Klimatisch liegt Remscheid bei 1555 Sonnenstunden und 3220 Heizgradtagen. Das sind reale Werte für die Dimensionierung: Eine Wärmepumpe erreicht hier realistisch Jahresarbeitszahlen von 3,5–4,2, eine PV-Anlage produziert 950–1.050 kWh pro installiertem kWp und Jahr. Daran bemessen wir die Wirtschaftlichkeit Ihrer Maßnahmen.
Ein häufiger Fehler: Eigentümer beantragen BAFA-Förderung und vergessen, dass Bergisch-Rheinische Klimaschutzförderung zusätzlich existiert. Die Programme sind in fast allen Fällen kombinierbar. In der Erstberatung prüfen wir systematisch, welche Stapelung für Ihren Gebäudetyp, Ihr Sanierungsziel und Ihre individuelle Situation das Optimum ergibt.
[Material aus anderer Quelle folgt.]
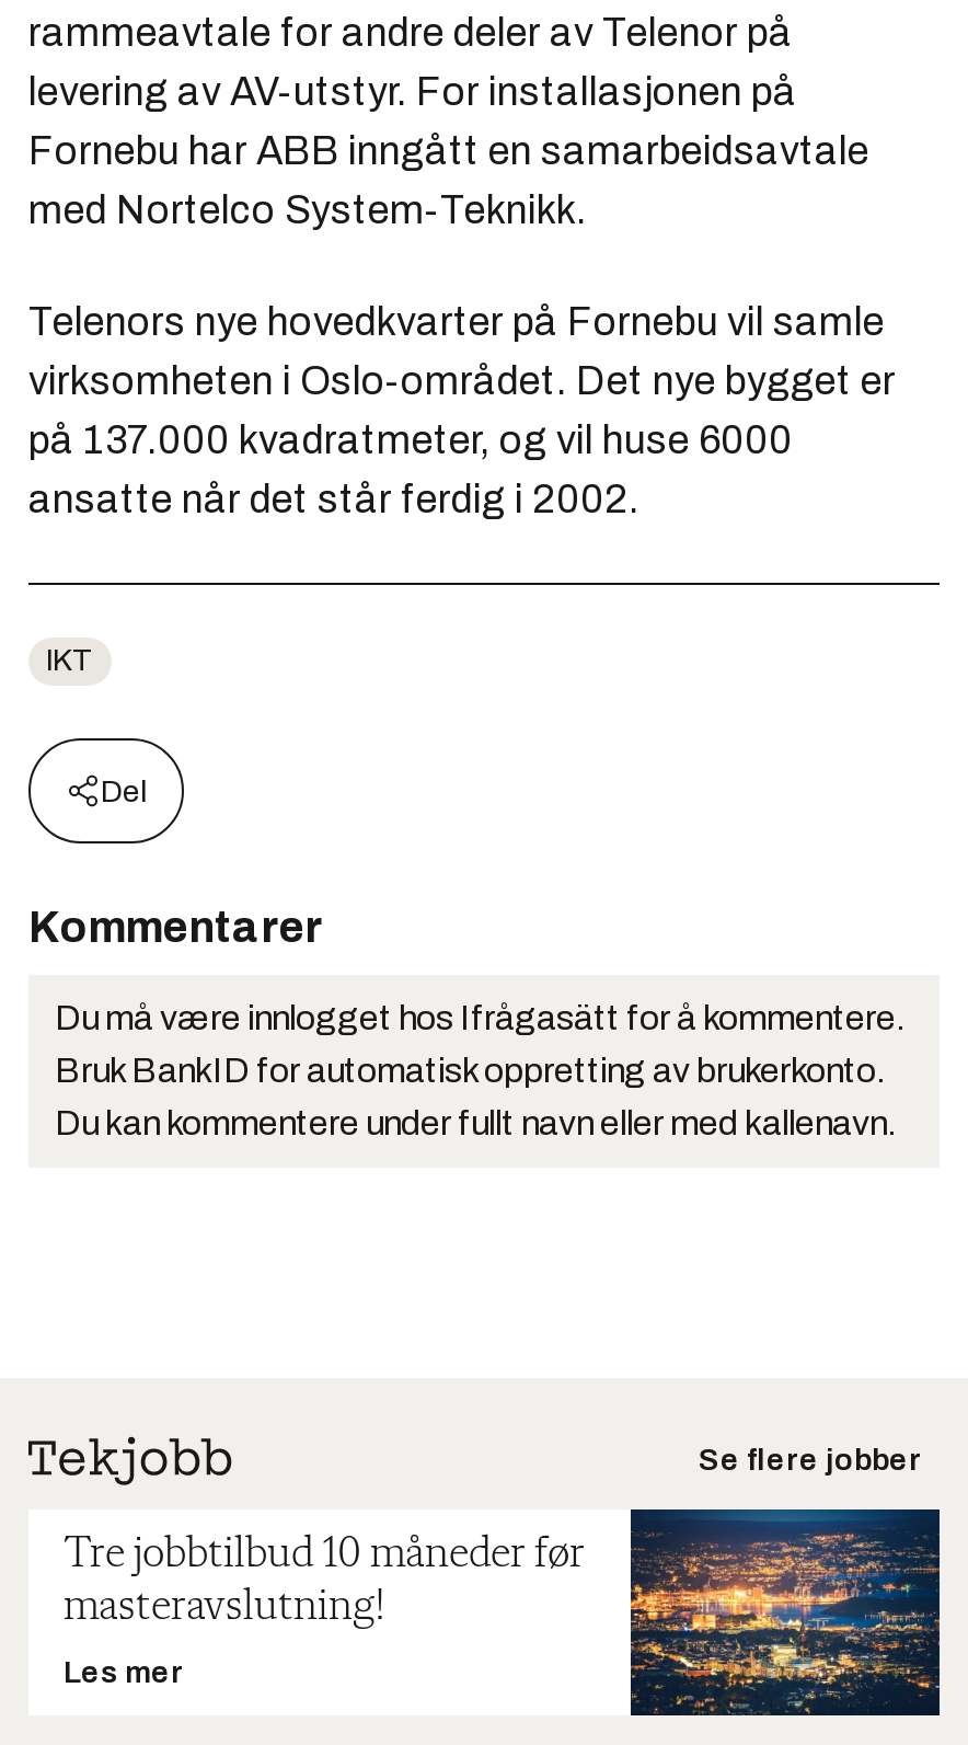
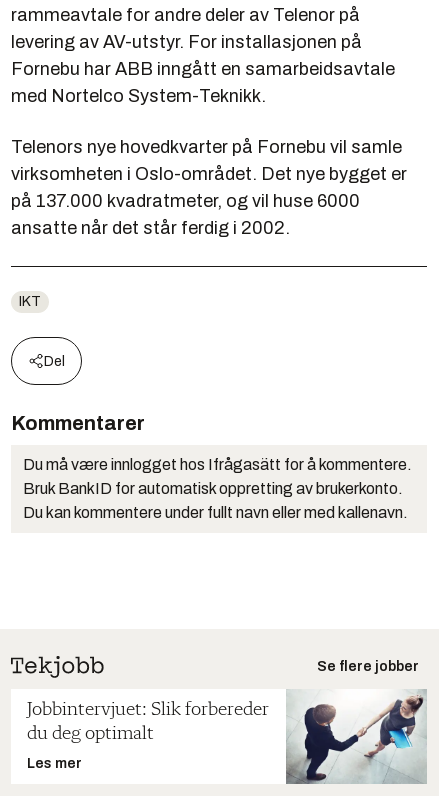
[64,1507,942,1718] [image] | Tre jobbtilbud 10 måneder før | masteravslutning! -> [27,689,427,785] [image] | Jobbintervjuet: Slik forbereder | du deg optimalt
Jeder Gebäudetyp hat seinen eigenen Sanierungspfad. Bei Gründerzeit-Altbauten führt der Weg fast immer über Innendämmung (wegen Denkmalschutz oder Stuckfassaden), bei Nachkriegsbauten der 50er–70er Jahre ist die Dachdämmung der schnellste Hebel, und bei späteren Bauten ist oft ein Heizungstausch mit hydraulischem Abgleich bereits ausreichend, um 25–40% der Heizkosten einzusparen.
Bei Installationen in Remscheid arbeiten wir eng mit EWR GmbH Netz zusammen. Der Netzanschluss ist oft der Engpass: Genehmigungen können 4–12 Wochen dauern, wenn man den Prozess nicht kennt. Wir legen diesen Schritt in die Planungsphase vor, sodass es bei der Installation keine Verzögerung gibt.